The federal government has formally assured the International Monetary Fund of its commitment to integrate 70 additional accounts of public entities into the Treasury Single Account framework. This move comes after a disclosure by the Ministry of Finance confirming that various public sector organizations have parked approximately Rs1 trillion in commercial bank accounts rather than depositing the funds into the government’s centralized cash management system. The development underscores the intensifying pressure from international lenders to eliminate the practice of holding public money outside the sovereign’s direct oversight, a shift aimed at bolstering fiscal transparency and liquidity management.
The commitment to consolidate these cash holdings was shared in writing with the IMF as part of a broader strategy to refine fiscal management. According to top official sources, the government plans to bring 70 new accounts with an average balance of Rs290 billion under the TSA umbrella. These accounts will join the existing 242 accounts that currently hold a combined balance of Rs200 billion. Rather than conducting a lengthy sectorization study, the government has opted to utilize established legal criteria to identify which entities must comply with the central repository rules, ensuring a more efficient transition toward consolidated fiscal oversight.
The issue of unauthorized fund parking recently sparked significant debate within parliamentary circles. During a session of a Senate panel, legislators expressed frustration over the inconsistent implementation of the Public Finance Management Act of 2019. Specific reference was made to Section 40C of the Act, which mandates that revenue collection officers must deposit collected funds into the Federal Consolidated Fund without delay. The revelation by the additional secretary of budget that a staggering Rs1 trillion remains outside the central system led to calls for stricter accountability and a clearer definition of State-Owned Entities within the legal framework to prevent future leakage.

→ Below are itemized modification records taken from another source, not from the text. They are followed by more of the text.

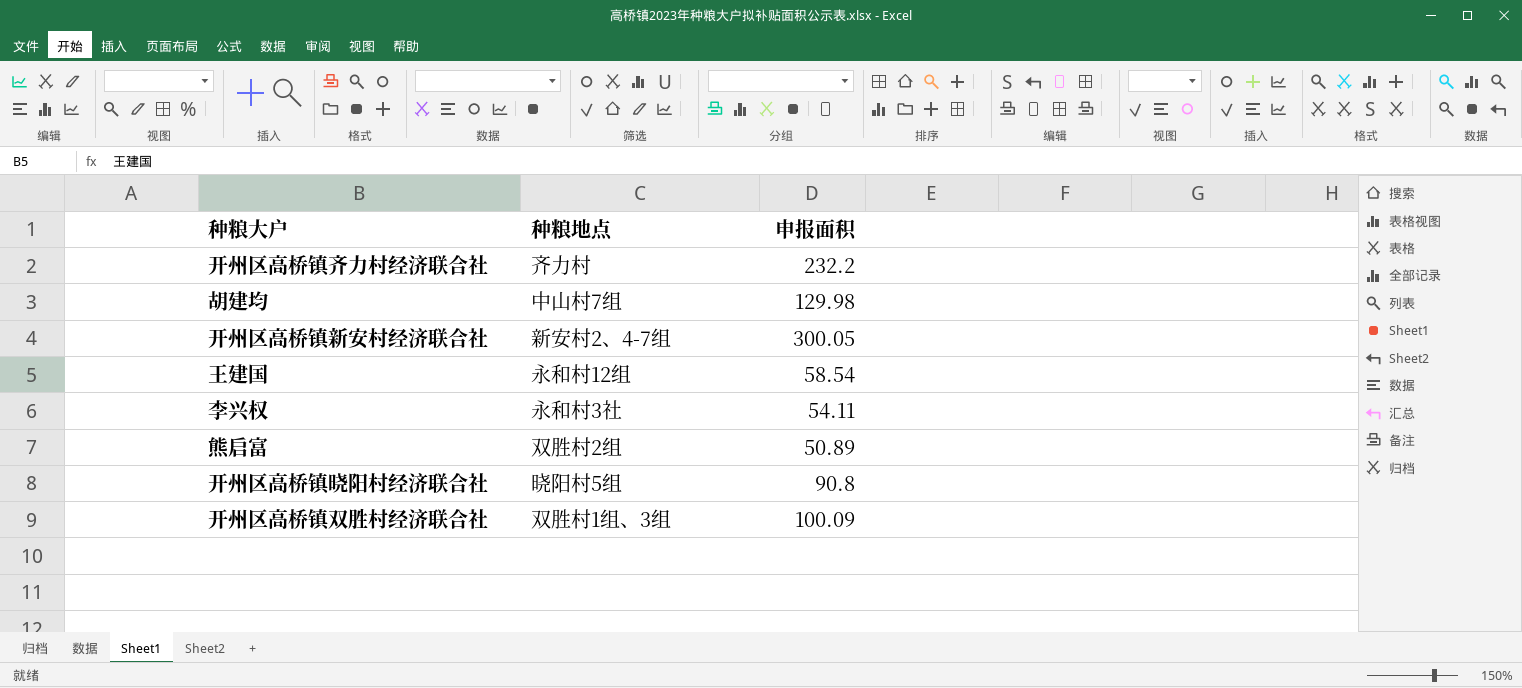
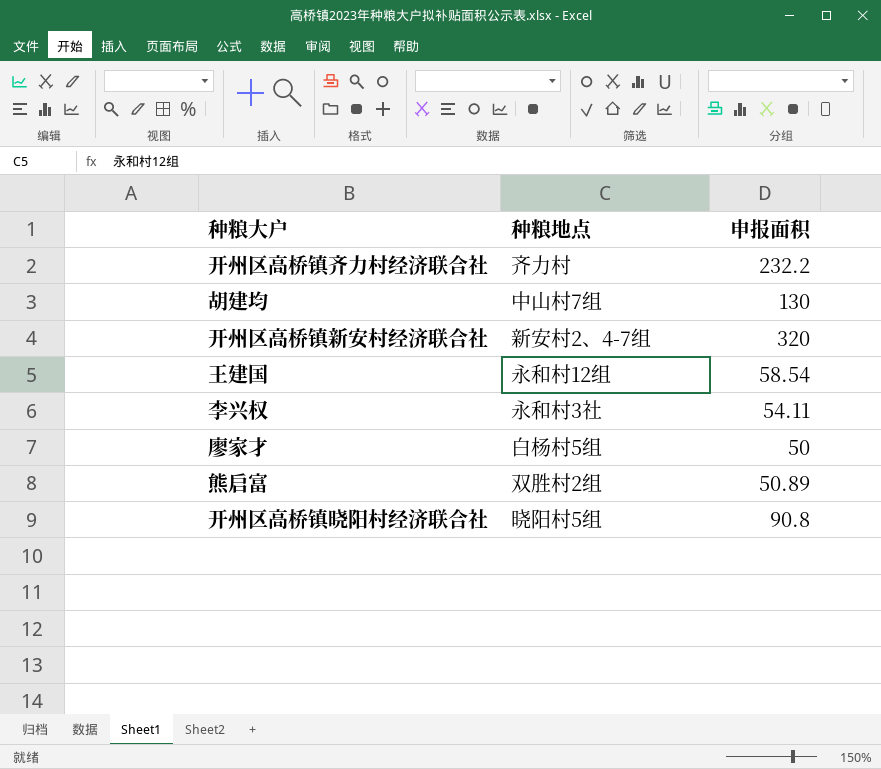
row 开州区高桥镇双胜村经济联合社: 双胜村1组、3组 | 100.09 -> none
胡建均 | 申报面积: 129.98 -> 130
开州区高桥镇新安村经济联合社 | 申报面积: 300.05 -> 320
row 廖家才: none -> 白杨村5组 | 50

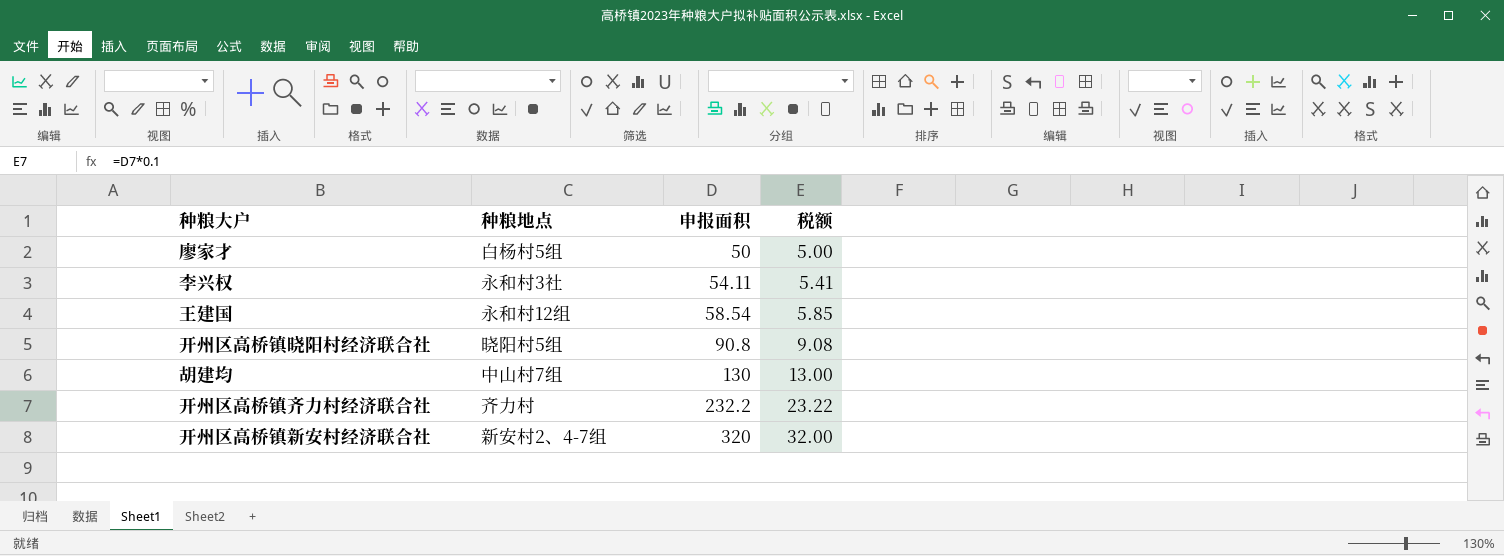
row order: none -> 申报面积 ascending
column 税额 | formula: none -> [申报面积] * 0.1
row 熊启富: 双胜村2组 | 50.89 -> none

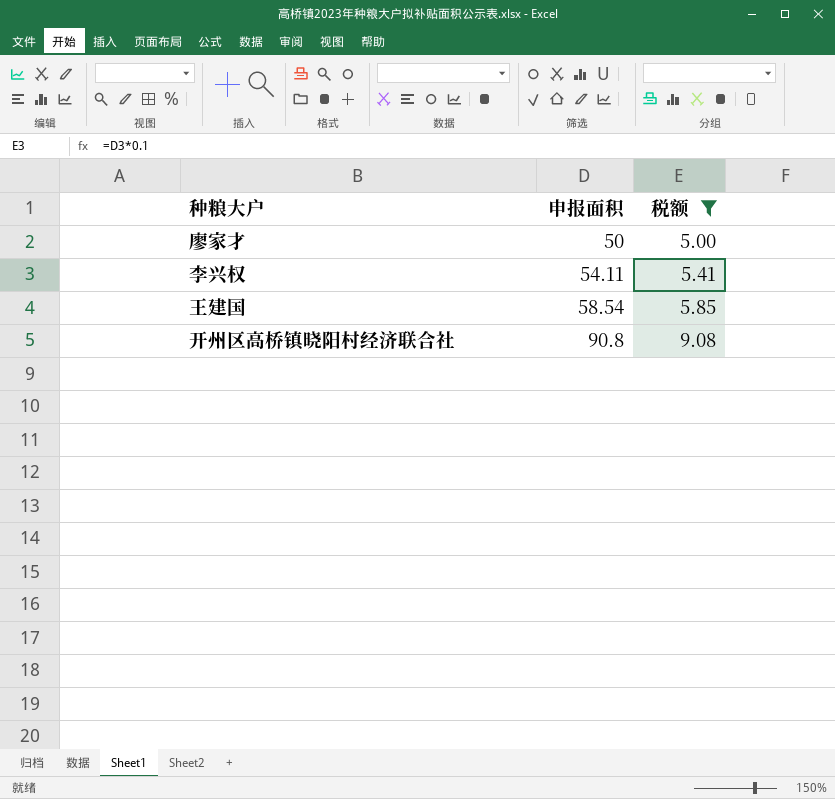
filter: none -> 税额 <= 9.08
column 种粮地点 | position: 2 -> none

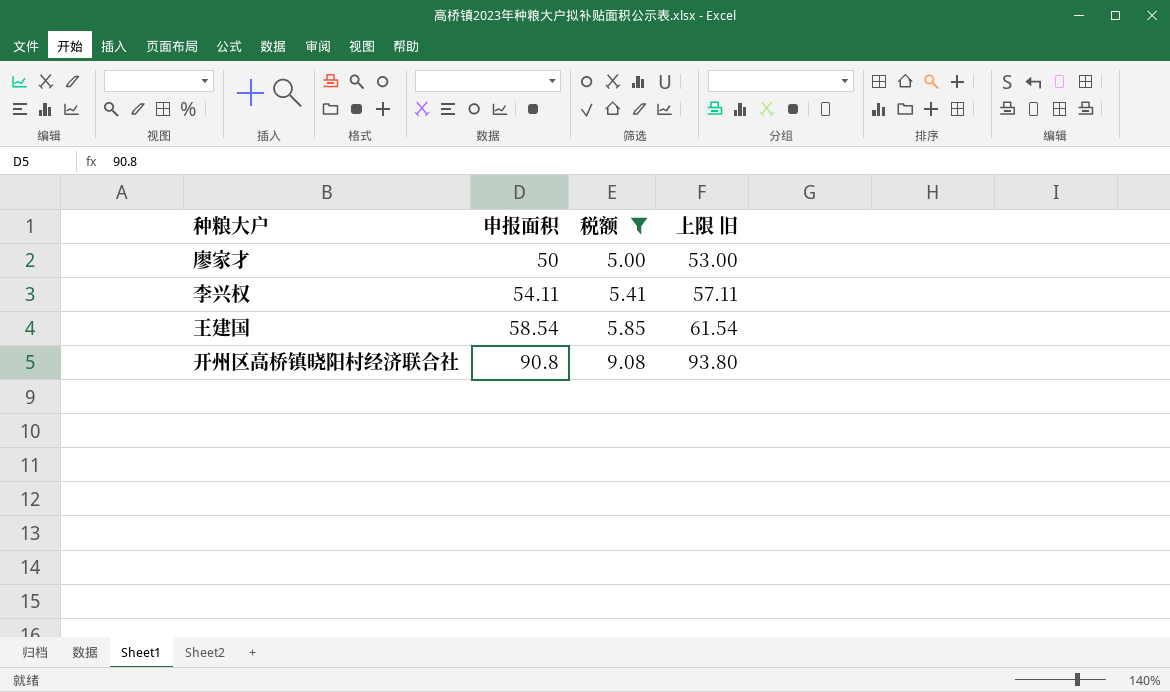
column 上限 旧 | formula: none -> [申报面积] + 3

Beyond cash management, the government is also addressing systemic risks associated with the nations rising debt and the significant nexus between sovereign debt and the banking sector. Authorities have finalized a debt management strategy for the 2026-2028 period, which focuses on shifting the domestic debt portfolio toward longer-term maturities. This plan includes a gradual retirement of domestic debt held by the State Bank of Pakistan and the strengthening of institutional arrangements to mitigate the risks associated with elevated gross financing needs.
To support these structural reforms, the government is actively working to broaden its investor base by enhancing transparency and communication regarding its debt strategies. Officials are currently evaluating new financial instruments that cater to investor preferences while carefully monitoring associated costs and risks to avoid exposing the national portfolio to excessive volatility. Part of this modernization effort includes the reform of the retail debt program and the exploration of digital distribution channels to make debt securities more accessible and efficiently managed.
Looking ahead, the government remains committed to a comprehensive study by late 2026, which will serve as a new structural benchmark in its engagement with international financial institutions. This assessment will focus on the pillars of the government securities market and aim to develop a strategic action plan to address existing bottlenecks. By aligning domestic financial practices with global standards, Pakistan intends to reduce its reliance on commercial banking liquidity for public sector operations and establish a more stable, documented, and transparent economic environment.